Logo Questions Linux Laravel Mysql Ubuntu Git Menu
 

Asynchronously writing to a file in c++ unix

I have some long loop that I need to write some data to a file on every iteration. The problem is that writing to a file can be slow, so I would like to reduce the time this takes by doing the writing asynchronously.

Does anyone know a good way to do this? Should I be creating a thread that consumes whatever is put into it's buffer by writing it out ( in this case, a single producer, single consumer )?

I am interested mostly in solutions that don't involve anything but the standard library (C++11).

like image 689
Andrew Spott Avatar asked Jan 15 '14 00:01

Andrew Spott


2 Answers

Before going into asynchronous writing, if you are using IOStreams you might want to try to avoid flushing the stream accidentally, e.g., by not using std::endl but rather using '\n' instead. Since writing to IOStreams is buffered this can improve performance quite a bit.

If that's not sufficient, the next question is how the data is written. If there is a lot of formatting going on, there is a chance that the actual formatting takes most of the time. You might be able to push the formatting off into a separate thread but that's quite different from merely passing off writing a couple of bytes to another thread: you'd need to pass on a suitable data structure holding the data to be formatted. What is suitable depends on what you are actually writing, though.

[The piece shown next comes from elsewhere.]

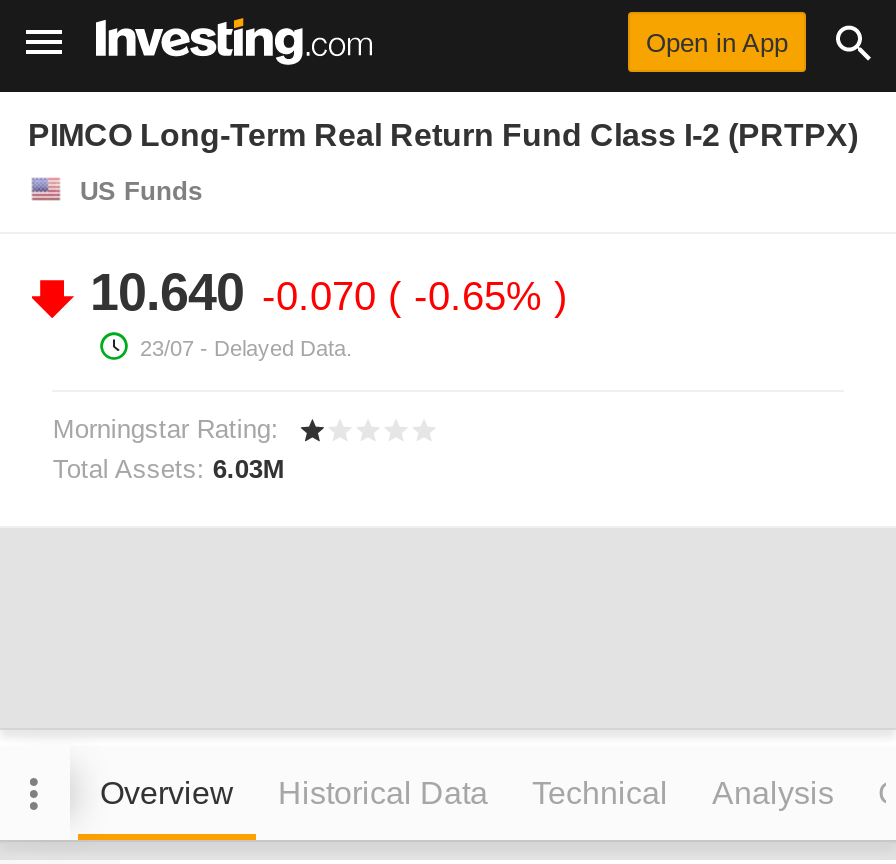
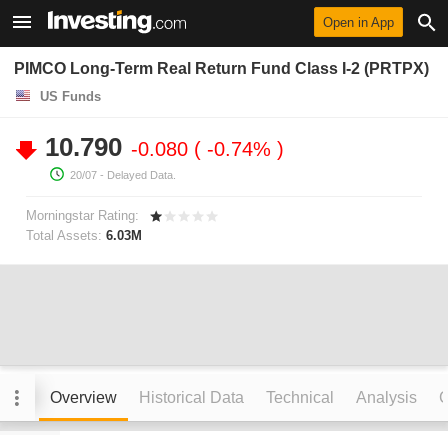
- 10.640 -0.070 -0.65%
+ 10.790 -0.080 -0.74%

- 23/07 - Delayed Data.
+ 20/07 - Delayed Data.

Finally, if writing the buffers to a file is really the bottleneck and you want to stick with the standard C++ library, it may be reasonable to have a writer thread which listens on a queue filled with buffers from a suitable stream buffer and writes the buffers to an std::ofstream: the producer interface would be an std::ostream which would send off probably fixed sized buffers either when the buffer is full or when the stream is flushed (for which I'd use std::flush explicitly) to a queue on which the other read listens. Below is a quick implementation of that idea using only standard library facilities:

#include <condition_variable>
#include <fstream>
#include <mutex>
#include <queue>
#include <streambuf>
#include <string>
#include <thread>
#include <vector>

struct async_buf
    : std::streambuf
{
    std::ofstream                 out;
    std::mutex                    mutex;
    std::condition_variable       condition;
    std::queue<std::vector<char>> queue;
    std::vector<char>             buffer;
    bool                          done;
    std::thread                   thread;

    void worker() {
        bool local_done(false);
        std::vector<char> buf;
        while (!local_done) {
            {
                std::unique_lock<std::mutex> guard(this->mutex);
                this->condition.wait(guard,
                                     [this](){ return !this->queue.empty()
                                                   || this->done; });
                if (!this->queue.empty()) {
                    buf.swap(queue.front());
                    queue.pop();
                }
                local_done = this->queue.empty() && this->done;
            }
            if (!buf.empty()) {
                out.write(buf.data(), std::streamsize(buf.size()));
                buf.clear();
            }
        }
        out.flush();
    }

public:
    async_buf(std::string const& name)
        : out(name)
        , buffer(128)
        , done(false)
        , thread(&async_buf::worker, this) {
        this->setp(this->buffer.data(),
                   this->buffer.data() + this->buffer.size() - 1);
    }
    ~async_buf() {
        std::unique_lock<std::mutex>(this->mutex), (this->done = true);
        this->condition.notify_one();
        this->thread.join();
    }
    int overflow(int c) {
        if (c != std::char_traits<char>::eof()) {
            *this->pptr() = std::char_traits<char>::to_char_type(c);
            this->pbump(1);
        }
        return this->sync() != -1
            ? std::char_traits<char>::not_eof(c): std::char_traits<char>::eof();
    }
    int sync() {
        if (this->pbase() != this->pptr()) {
            this->buffer.resize(std::size_t(this->pptr() - this->pbase()));
            {
                std::unique_lock<std::mutex> guard(this->mutex);
                this->queue.push(std::move(this->buffer));
            }
            this->condition.notify_one();
            this->buffer = std::vector<char>(128);
            this->setp(this->buffer.data(),
                       this->buffer.data() + this->buffer.size() - 1);
        }
        return 0;
    }

};

int main()
{
    async_buf    sbuf("async.out");
    std::ostream astream(&sbuf);
    std::ifstream in("async_stream.cpp");
    for (std::string line; std::getline(in, line); ) {
        astream << line << '\n' << std::flush;
    }
}
like image 86
Dietmar Kühl Avatar answered Nov 13 '22 07:11

Dietmar Kühl


Search the web for "double buffering."

In general, one thread will write to one or more buffers. Another thread reads from the buffers, "chasing" the writing thread.

This may not make your program more efficient. Efficiency with files is achieved by writing in huge blocks so that the drive doesn't get a chance to spin down. One write of many bytes is more efficient than many writes of a few bytes.

This could be achieved by having the writing thread only write when the buffer content has exceeded some threshold like 1k.

Also research the topic of "spooling" or "print spooling".

You'll need to use C++11 since previous versions don't have threading support in the standard library. I don't know why you limit yourself, since Boost has some good stuff in it.

like image 43
Thomas Matthews Avatar answered Nov 13 '22 07:11

Thomas Matthews